All lines from the one containing "total: 4220.62 -> 3789.70" down to the one containing "subtotal: 4314.71 -> 5119.22", both ends included, are to be given again exactly; omit the rest of the listing below.

_____

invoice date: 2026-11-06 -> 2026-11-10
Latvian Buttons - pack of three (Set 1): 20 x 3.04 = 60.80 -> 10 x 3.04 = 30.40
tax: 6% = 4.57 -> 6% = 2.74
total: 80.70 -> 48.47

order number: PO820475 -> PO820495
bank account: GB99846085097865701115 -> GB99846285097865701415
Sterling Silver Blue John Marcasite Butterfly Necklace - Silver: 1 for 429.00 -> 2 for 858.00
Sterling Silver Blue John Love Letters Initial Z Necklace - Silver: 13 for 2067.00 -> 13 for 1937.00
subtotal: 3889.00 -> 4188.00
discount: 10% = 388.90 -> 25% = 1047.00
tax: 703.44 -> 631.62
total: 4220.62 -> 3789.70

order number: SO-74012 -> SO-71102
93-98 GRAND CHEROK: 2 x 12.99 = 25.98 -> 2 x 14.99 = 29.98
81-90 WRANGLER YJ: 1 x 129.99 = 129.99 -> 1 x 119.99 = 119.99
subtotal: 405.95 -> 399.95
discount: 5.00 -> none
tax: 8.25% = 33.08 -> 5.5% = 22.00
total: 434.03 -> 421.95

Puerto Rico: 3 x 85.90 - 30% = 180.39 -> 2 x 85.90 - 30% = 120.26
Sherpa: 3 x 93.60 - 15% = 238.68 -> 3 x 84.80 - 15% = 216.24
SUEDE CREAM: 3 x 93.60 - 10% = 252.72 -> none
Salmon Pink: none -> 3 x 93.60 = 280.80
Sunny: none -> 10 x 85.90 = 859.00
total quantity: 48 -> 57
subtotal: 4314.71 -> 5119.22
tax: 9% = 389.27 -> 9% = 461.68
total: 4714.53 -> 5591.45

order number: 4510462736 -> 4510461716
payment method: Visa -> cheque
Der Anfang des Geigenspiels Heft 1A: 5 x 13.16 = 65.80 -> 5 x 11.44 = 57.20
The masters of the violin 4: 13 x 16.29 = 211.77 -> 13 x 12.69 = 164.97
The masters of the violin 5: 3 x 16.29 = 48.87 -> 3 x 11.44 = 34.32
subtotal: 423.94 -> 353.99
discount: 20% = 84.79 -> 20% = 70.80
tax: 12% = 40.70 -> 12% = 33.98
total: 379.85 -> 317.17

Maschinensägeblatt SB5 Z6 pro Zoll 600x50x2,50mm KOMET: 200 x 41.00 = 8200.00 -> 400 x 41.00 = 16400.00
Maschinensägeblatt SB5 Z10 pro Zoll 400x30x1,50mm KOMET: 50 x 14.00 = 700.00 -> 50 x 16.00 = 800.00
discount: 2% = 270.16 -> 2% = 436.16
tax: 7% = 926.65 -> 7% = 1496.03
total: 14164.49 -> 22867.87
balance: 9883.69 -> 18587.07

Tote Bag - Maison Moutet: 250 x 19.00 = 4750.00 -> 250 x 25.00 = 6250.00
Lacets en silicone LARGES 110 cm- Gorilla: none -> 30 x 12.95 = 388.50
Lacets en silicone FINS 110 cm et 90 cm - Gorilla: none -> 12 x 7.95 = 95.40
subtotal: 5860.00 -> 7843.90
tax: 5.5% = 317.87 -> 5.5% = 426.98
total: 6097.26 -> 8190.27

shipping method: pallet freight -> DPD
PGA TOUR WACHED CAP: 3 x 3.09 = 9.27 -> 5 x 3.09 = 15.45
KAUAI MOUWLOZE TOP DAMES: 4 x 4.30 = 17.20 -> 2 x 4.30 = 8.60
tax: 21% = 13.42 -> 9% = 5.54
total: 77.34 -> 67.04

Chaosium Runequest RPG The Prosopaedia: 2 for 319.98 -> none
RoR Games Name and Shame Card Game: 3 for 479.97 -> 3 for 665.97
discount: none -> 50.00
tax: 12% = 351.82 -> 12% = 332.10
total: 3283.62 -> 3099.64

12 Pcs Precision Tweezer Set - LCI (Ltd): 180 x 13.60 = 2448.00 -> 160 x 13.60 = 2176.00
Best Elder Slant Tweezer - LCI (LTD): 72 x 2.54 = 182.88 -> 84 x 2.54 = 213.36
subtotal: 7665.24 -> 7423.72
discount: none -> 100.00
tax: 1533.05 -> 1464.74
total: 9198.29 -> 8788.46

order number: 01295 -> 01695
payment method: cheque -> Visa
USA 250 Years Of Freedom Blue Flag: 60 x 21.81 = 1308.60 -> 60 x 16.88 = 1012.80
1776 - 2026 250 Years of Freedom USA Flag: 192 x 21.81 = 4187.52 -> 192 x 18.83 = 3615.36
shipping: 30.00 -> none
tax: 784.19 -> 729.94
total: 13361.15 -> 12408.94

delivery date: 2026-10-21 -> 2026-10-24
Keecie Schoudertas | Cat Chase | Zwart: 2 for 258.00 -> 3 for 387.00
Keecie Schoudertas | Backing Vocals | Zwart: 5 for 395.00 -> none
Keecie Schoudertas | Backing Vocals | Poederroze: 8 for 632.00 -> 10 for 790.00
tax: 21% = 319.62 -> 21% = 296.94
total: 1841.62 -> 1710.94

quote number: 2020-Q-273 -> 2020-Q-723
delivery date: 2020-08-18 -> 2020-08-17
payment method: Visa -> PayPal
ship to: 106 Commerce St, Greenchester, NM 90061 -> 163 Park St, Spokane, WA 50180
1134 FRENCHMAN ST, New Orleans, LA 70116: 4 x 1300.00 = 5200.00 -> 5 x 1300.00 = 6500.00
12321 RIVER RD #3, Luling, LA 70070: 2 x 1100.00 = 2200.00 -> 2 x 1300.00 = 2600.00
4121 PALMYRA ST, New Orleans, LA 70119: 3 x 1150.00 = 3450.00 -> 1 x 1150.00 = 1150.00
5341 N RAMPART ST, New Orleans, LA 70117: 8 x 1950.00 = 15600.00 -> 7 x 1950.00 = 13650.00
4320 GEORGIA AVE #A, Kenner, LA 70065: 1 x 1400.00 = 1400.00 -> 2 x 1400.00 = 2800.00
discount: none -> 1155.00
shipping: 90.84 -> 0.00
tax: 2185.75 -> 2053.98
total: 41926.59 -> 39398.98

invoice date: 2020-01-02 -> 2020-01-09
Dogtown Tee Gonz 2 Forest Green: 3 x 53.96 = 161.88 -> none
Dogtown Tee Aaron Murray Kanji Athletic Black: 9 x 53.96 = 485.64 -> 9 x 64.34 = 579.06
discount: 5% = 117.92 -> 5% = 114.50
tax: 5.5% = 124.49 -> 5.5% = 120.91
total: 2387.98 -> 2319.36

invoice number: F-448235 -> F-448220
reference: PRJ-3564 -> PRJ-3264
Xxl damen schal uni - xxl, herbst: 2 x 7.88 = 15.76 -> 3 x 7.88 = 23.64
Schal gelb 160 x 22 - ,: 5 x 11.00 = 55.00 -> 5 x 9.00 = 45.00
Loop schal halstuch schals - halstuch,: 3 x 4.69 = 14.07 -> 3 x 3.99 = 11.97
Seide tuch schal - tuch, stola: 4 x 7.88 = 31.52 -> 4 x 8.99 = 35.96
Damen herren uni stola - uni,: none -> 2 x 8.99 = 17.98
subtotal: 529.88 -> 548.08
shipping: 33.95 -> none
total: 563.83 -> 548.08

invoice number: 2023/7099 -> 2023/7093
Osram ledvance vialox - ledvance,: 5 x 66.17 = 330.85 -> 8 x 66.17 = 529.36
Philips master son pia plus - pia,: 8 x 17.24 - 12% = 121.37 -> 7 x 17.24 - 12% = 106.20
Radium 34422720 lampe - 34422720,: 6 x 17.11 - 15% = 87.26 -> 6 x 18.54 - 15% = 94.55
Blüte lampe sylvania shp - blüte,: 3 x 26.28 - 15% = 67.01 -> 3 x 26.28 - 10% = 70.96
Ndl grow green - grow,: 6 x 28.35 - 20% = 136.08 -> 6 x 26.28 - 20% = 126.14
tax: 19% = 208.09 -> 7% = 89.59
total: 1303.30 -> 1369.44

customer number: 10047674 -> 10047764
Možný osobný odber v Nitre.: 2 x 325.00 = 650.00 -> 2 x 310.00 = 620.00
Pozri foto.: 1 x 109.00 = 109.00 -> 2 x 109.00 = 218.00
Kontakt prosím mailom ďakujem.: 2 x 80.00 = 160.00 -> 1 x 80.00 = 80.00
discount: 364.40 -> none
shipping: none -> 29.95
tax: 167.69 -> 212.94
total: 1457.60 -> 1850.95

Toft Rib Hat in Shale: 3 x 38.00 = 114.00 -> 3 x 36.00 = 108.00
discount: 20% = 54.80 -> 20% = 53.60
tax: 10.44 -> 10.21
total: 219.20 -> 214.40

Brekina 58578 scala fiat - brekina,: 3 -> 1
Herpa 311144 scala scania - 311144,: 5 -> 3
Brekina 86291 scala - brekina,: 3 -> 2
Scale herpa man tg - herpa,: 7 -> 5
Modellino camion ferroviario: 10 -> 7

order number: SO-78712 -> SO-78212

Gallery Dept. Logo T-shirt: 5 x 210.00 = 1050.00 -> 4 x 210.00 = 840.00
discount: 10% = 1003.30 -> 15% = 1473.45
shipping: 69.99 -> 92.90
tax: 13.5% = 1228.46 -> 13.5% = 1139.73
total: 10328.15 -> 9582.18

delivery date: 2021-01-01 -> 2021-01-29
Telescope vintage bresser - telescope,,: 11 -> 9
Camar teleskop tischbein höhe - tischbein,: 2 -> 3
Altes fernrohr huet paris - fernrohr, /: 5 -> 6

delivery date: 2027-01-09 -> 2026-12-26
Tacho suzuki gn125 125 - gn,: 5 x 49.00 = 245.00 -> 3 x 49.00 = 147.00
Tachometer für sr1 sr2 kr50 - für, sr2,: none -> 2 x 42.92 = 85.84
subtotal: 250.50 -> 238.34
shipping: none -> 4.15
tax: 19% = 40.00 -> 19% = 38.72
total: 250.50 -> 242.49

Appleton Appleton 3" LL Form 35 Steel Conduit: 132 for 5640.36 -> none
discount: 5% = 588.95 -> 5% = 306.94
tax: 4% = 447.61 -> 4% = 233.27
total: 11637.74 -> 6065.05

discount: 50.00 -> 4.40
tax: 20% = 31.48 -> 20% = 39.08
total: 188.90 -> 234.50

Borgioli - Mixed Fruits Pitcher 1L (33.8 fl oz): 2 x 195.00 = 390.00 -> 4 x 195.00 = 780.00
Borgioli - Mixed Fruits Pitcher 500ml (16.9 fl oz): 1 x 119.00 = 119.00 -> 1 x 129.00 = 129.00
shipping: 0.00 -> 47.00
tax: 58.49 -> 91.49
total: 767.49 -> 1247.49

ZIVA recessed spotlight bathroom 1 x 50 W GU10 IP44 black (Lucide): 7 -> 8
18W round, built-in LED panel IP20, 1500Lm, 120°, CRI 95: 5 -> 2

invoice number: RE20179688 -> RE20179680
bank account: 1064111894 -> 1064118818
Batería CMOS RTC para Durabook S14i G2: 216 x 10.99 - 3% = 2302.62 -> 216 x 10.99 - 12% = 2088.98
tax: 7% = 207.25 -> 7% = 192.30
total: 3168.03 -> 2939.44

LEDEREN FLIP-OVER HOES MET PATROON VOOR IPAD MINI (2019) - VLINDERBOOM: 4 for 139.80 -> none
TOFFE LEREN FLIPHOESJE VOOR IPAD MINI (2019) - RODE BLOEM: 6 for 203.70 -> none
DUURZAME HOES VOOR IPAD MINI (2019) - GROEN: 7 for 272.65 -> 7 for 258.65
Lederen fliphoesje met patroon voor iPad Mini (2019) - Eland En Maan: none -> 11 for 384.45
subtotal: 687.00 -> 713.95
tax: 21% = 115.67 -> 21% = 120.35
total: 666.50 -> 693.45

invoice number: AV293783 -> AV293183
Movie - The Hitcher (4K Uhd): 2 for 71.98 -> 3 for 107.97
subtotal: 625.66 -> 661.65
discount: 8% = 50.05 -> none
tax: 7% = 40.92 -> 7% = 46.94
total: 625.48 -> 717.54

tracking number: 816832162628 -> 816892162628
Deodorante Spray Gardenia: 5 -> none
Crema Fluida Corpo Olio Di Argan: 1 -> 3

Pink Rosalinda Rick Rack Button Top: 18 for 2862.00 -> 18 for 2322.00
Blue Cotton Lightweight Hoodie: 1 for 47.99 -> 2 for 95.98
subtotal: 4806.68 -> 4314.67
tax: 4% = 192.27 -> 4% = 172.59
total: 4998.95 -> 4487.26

_____

- [Solution]:
total: 4220.62 -> 3789.70

order number: SO-74012 -> SO-71102
93-98 GRAND CHEROK: 2 x 12.99 = 25.98 -> 2 x 14.99 = 29.98
81-90 WRANGLER YJ: 1 x 129.99 = 129.99 -> 1 x 119.99 = 119.99
subtotal: 405.95 -> 399.95
discount: 5.00 -> none
tax: 8.25% = 33.08 -> 5.5% = 22.00
total: 434.03 -> 421.95

Puerto Rico: 3 x 85.90 - 30% = 180.39 -> 2 x 85.90 - 30% = 120.26
Sherpa: 3 x 93.60 - 15% = 238.68 -> 3 x 84.80 - 15% = 216.24
SUEDE CREAM: 3 x 93.60 - 10% = 252.72 -> none
Salmon Pink: none -> 3 x 93.60 = 280.80
Sunny: none -> 10 x 85.90 = 859.00
total quantity: 48 -> 57
subtotal: 4314.71 -> 5119.22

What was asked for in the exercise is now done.